Hunger - Roxane Gay
“I ate and ate and ate in the hopes that if I made myself big, my body would be safe. I buried the girl I was because she ran into all kinds of trouble. I tried to erase every memory of her, but she is still there, somewhere. . . . I was trapped in my body, one that I barely recognized or understood, but at least I was safe.”
- Roxane Gay, Hunger: A Memoir of (My) Body
I read Hunger my sophomore year of high School shortly after reading her New York Times Best Seller Bad Feminist. Roxane Gay is easily one of my favorite authors for her raw and complete honesty regarding her experiences as a woman of color who has attested to a few of the most traumatizing involvements of life. Hunger is also easily one of the hardest writings I have ever engaged in. It is both difficult to reflect on this book and to talk about it without fear of doing it an injustice to its art. However, it is impossible to talk of modern representation and normalizing raw youth experiences without the mentioning of a single Roxane Gay publication.
Without much for-telling because if any book is to be taken from this website - it’s this one, I present to you one of the most honorable mentions I could be so grateful to have engaged in. As distressing as it was to read, Hunger tells a myriad of stories that must have been much more difficult to write. The memoir commences with Roxane’s eating disorder as a 6ft 3 woman weighing at her heaviest 577 pounds. Gay’s immediate writers approach to her body encompasses a series of traumas that formulate into a repressive eating habit and while she recognizes that the number of her weight is staggering, she begins with her weight as it is the complete truth to her body. While referring to the complexity of obesity, she refers back to Susie Orbach [author of Fat Is a Feminist Issue] and implies an excerpt of reality for people who suffer from eating disorders and body dysmorphia.

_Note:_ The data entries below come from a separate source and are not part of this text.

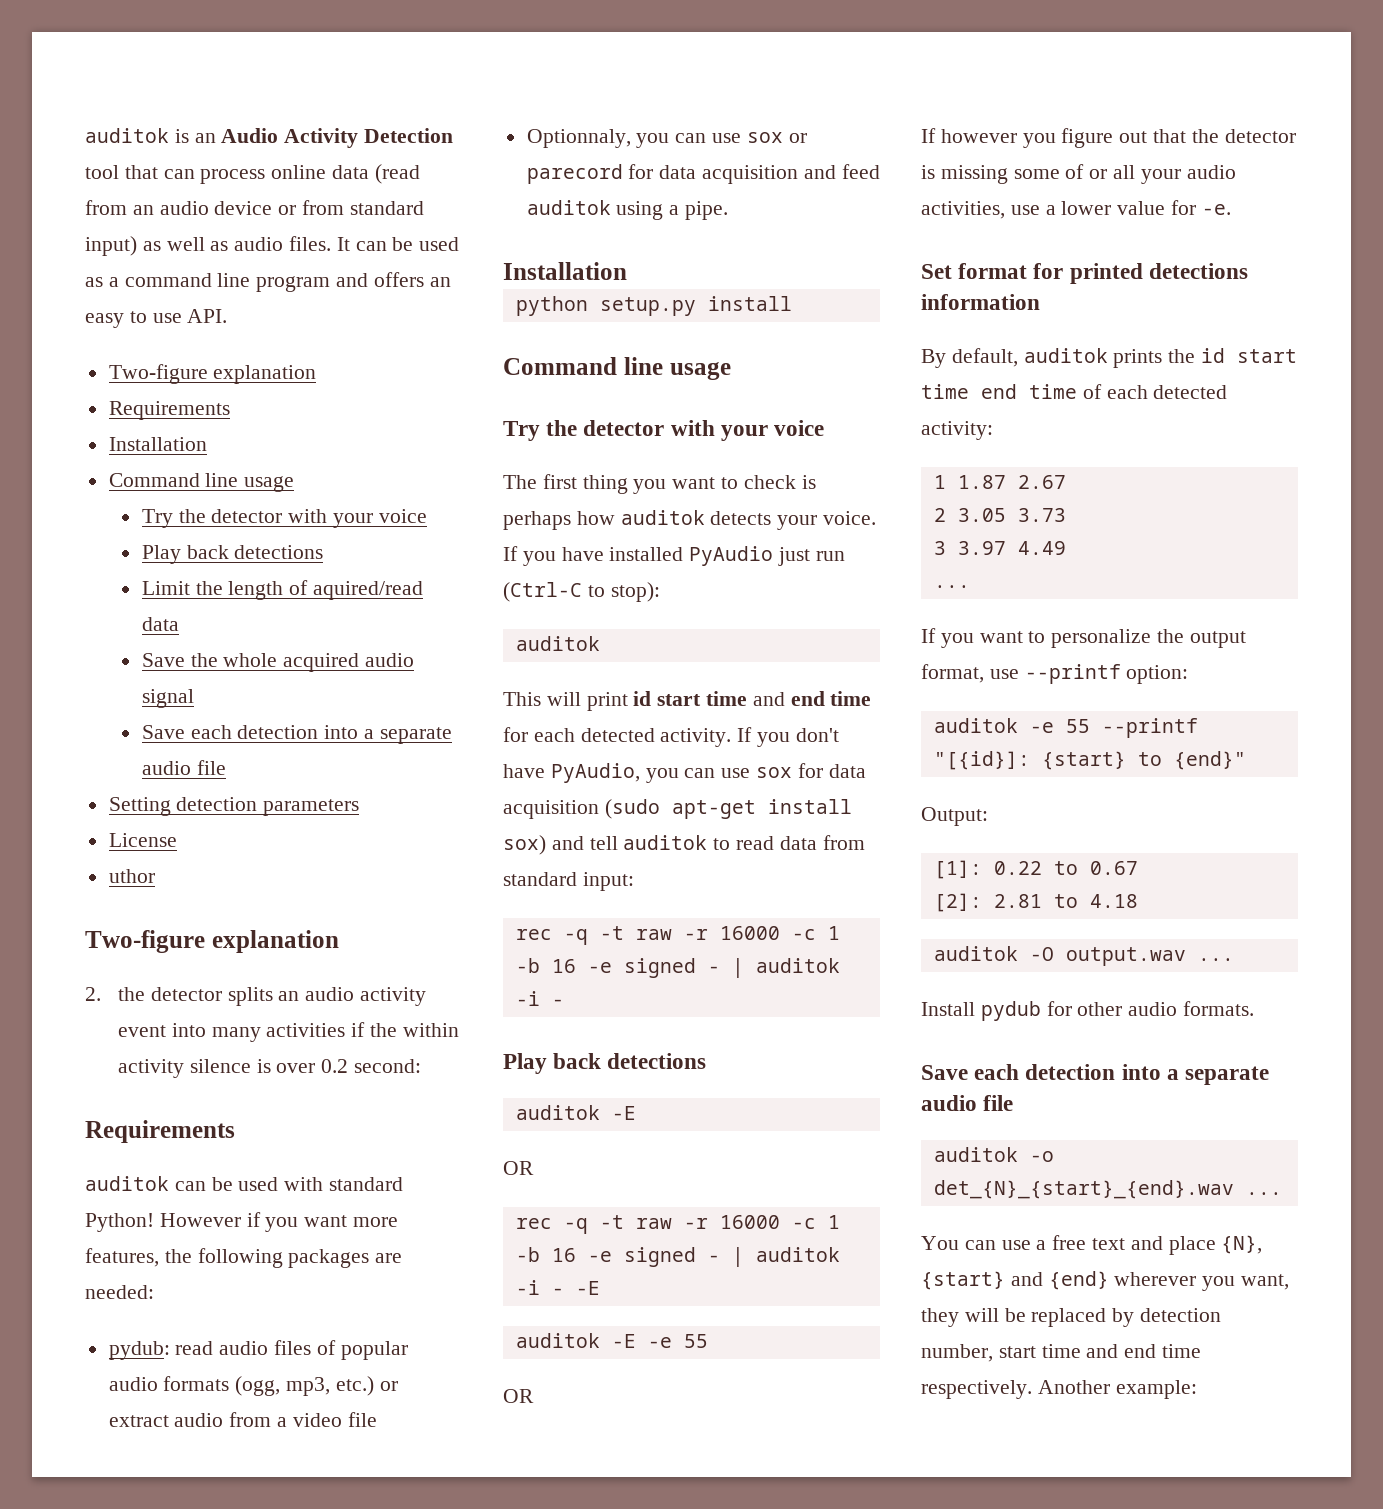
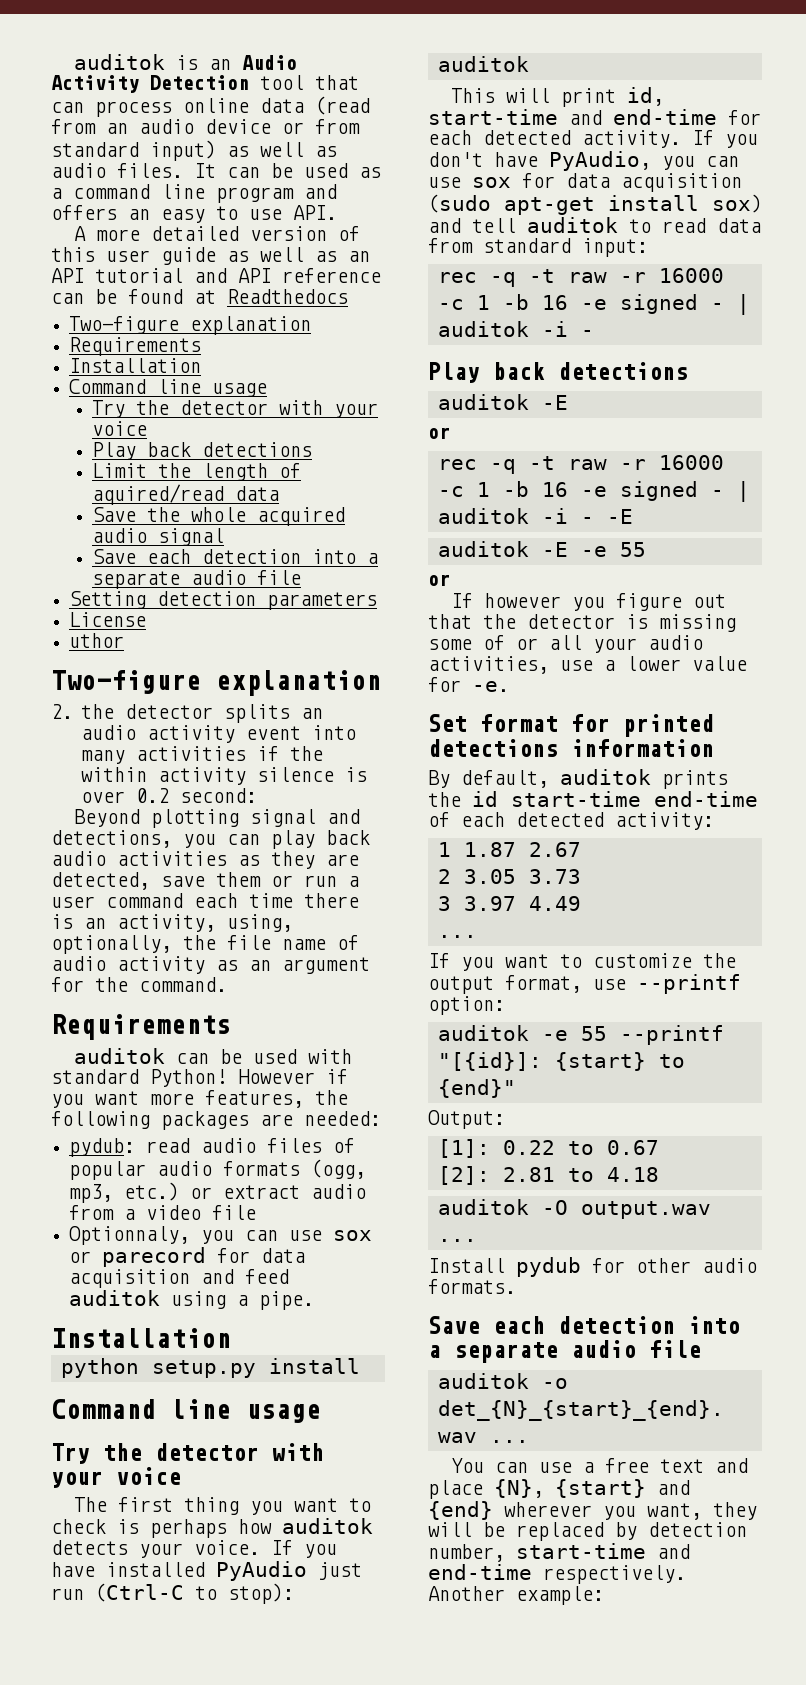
(228, 316) none -> [74,226,361,241] [51,247,370,265] [51,268,381,283] [51,289,348,304] // A more detailed version of this user guide as well as an API tutorial and API reference can be found at Readthedocs
(422, 1066) none -> [74,809,361,828] [51,830,370,849] [51,851,359,869] [51,872,359,890] [51,893,359,908] [51,914,293,932] [51,935,359,954] [51,956,370,974] [51,977,227,992] // Beyond plotting signal and detections, you can play back audio activities as they are detected, save them or run a user command each time there is an activity, using, optionally, the file name of audio activity as an argument for the command.
[633,691,872,706] id start time and end time -> [627,87,665,106] [428,109,717,125] id, start-time and end-time
[503,1161,534,1175] OR -> [428,427,450,439] or
[503,1389,534,1403] OR -> [428,574,450,586] or
[1237,349,1298,363] [921,384,1077,399] start time end time -> [511,791,758,807] start-time end-time
[1051,629,1152,648] personalize -> [593,953,692,968] customize
[998,1344,1202,1358] start time and end time -> [516,1543,690,1559] [428,1564,532,1580] start-time and end-time

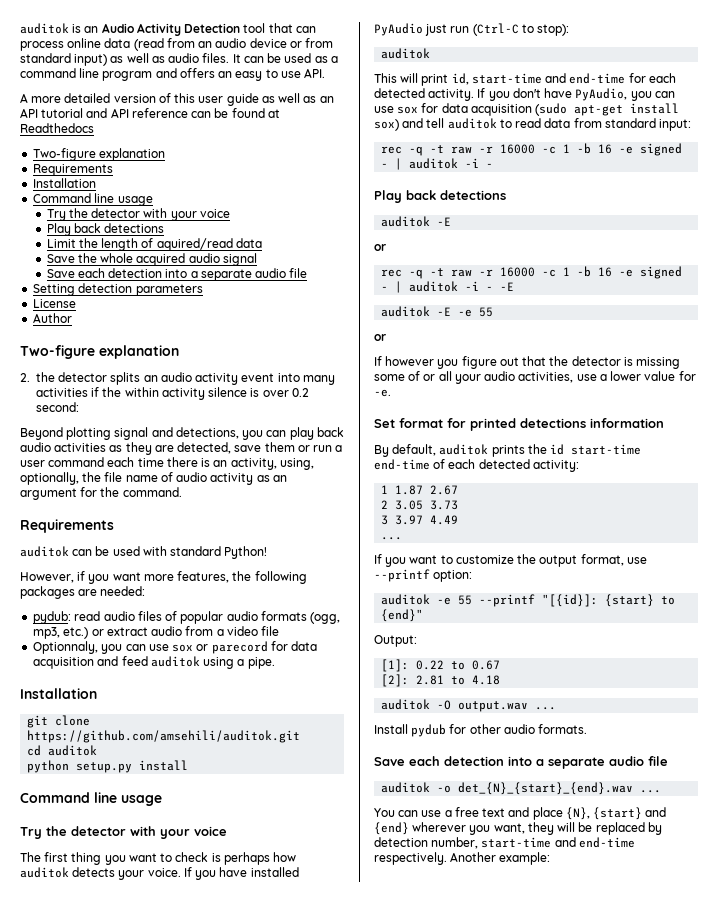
[69,633,125,648] uthor -> [33,313,73,323] Author
[238,1069,315,1084] However -> [20,572,74,583] // However,
(231, 1338) none -> [27,715,91,728] [27,730,301,743] [27,745,98,756] // git clone https://github.com/amsehili/auditok.git // cd auditok

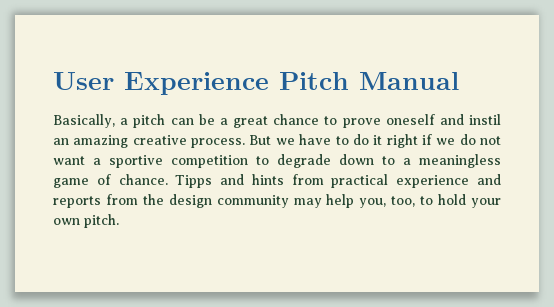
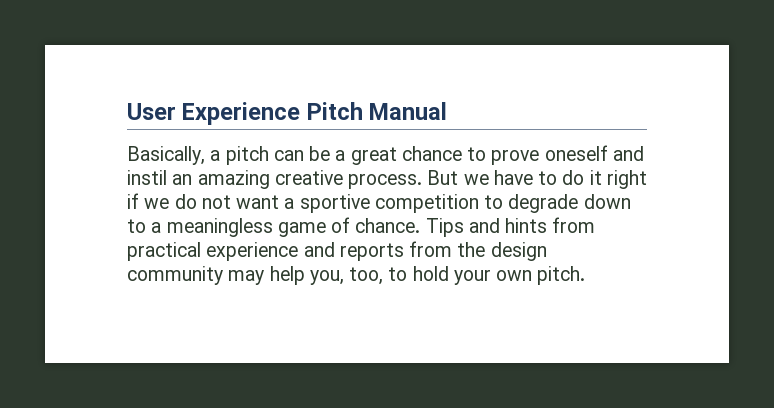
[175,175,213,188] Tipps -> [425,218,464,237] Tips

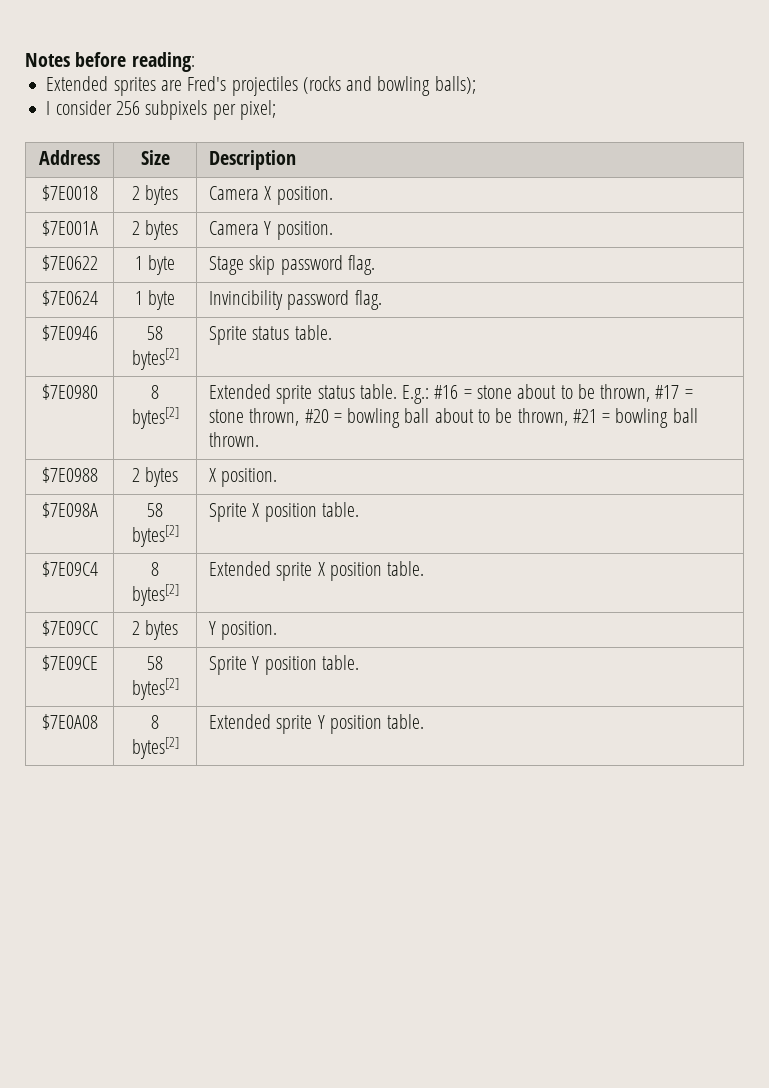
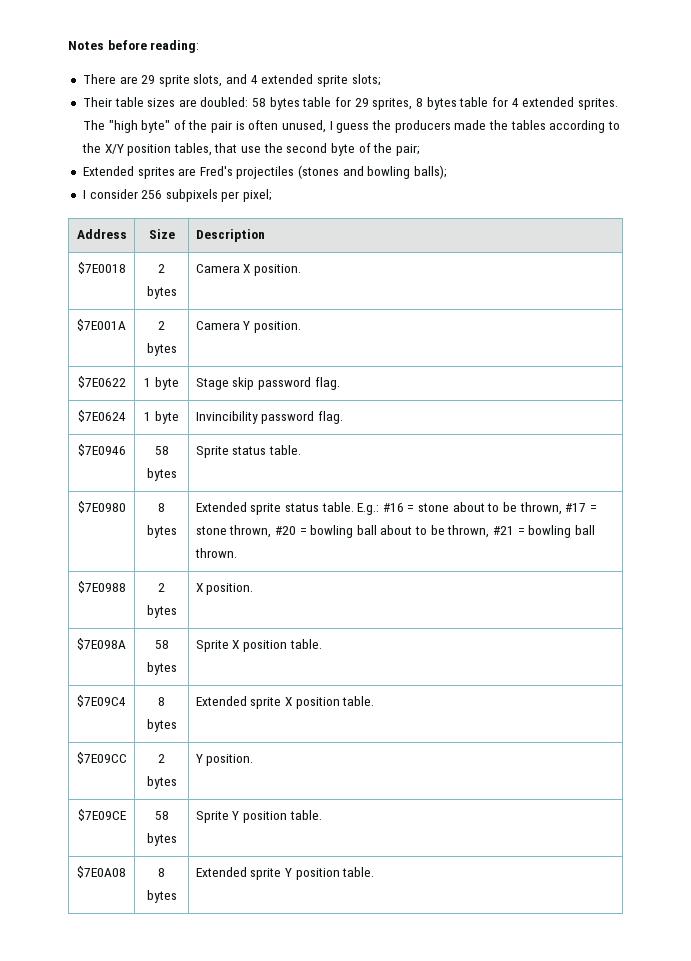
(195, 62) none -> [82,74,381,87] [82,97,618,110] [82,120,620,133] [81,143,420,156] // There are 29 sprite slots, and 4 extended sprite slots; // Their table sizes are doubled: 58 bytes table for 29 sprites, 8 bytes table for 4 extended sprites. The "high byte" of the pair is often unused, I guess the producers made the tables according to the X/Y position tables, that use the second byte of the pair;
[302,76,341,94] (rocks -> [298,165,340,179] (stones
[131,348,179,370] bytes[2] -> [146,468,177,481] bytes
[131,407,179,429] bytes[2] -> [146,525,177,538] bytes
[131,525,179,547] bytes[2] -> [146,662,177,675] bytes
[131,584,179,606] bytes[2] -> [146,719,177,732] bytes
[131,678,179,700] bytes[2] -> [146,833,177,846] bytes
[131,737,179,759] bytes[2] -> [146,890,177,903] bytes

“This is what most girls are taught – that we should be slender and small. We should not take up space.”
- Roxane Gay, Hunger: A Memoir of (My) Body
The memoir asks for the reader to rethink fatness and to perceive weight as a byproduct of a hyper-masculine and misogynistic thrilled society. While the intricacy and disheartening experiences of Roxanne Gay come to surface in this book, it is impossible for me to share the harsh and absolute necessary read without the depiction of its entirety.
At age 12 Gay was brutally gang raped by peers from her class.
“They were boys who were not yet men but knew, already, how to do the damage of men.”
- Roxane Gay, Hunger: A Memoir of (My) Body
The specifics of the experience as well as the details of the aftermath are quite haunting in its writing - but it is the truth, and it is the bravery of a woman to describe the experiences of 1 out of every 3 women on the planet. For Gay, overeating was, for a while, her solution to shielding her pain and discomfort from the rest of the world. Gay conclusively states that her fatness was a responsive and defensive tactic to rape and it reverts back to the vital objective view that fatness, weight and body issues are indirect byproducts of male gaze. Fatness to Roxanne Gay was “a place where no one can get you”.
From early on women are taught to internalize their weight as a cosmetic foundation. Weight is a very significant part of the identity, if not, it defines identity in its entirety. Women are taught through media and peer speculation, that our value is measured by our sexual presence. As I mention “sexual presence” I am not solely defining our beings in terms of lust and eroticism, but our general place in society that was conceived by male preference. This includes our “responsibilities” as dutiful daughters, house-wives, our presence on media and our presence inside the heteronormative society.
Hunger illustrates the affects of the male gaze on the female body and in her book she explores how women can challenge the homogeneity of beauty standards. She truthfully tells of her identity, weight, bisexuality, blackness, intelligence and feminism and how platforming these characteristics and issues must be a necessary and difficult tool to dismantling the rampant sexism that exists inside media and culture.
I am not sure how to articulate this in a way that justices its work and truth, but please, if you haven’t, this is an absolute must read.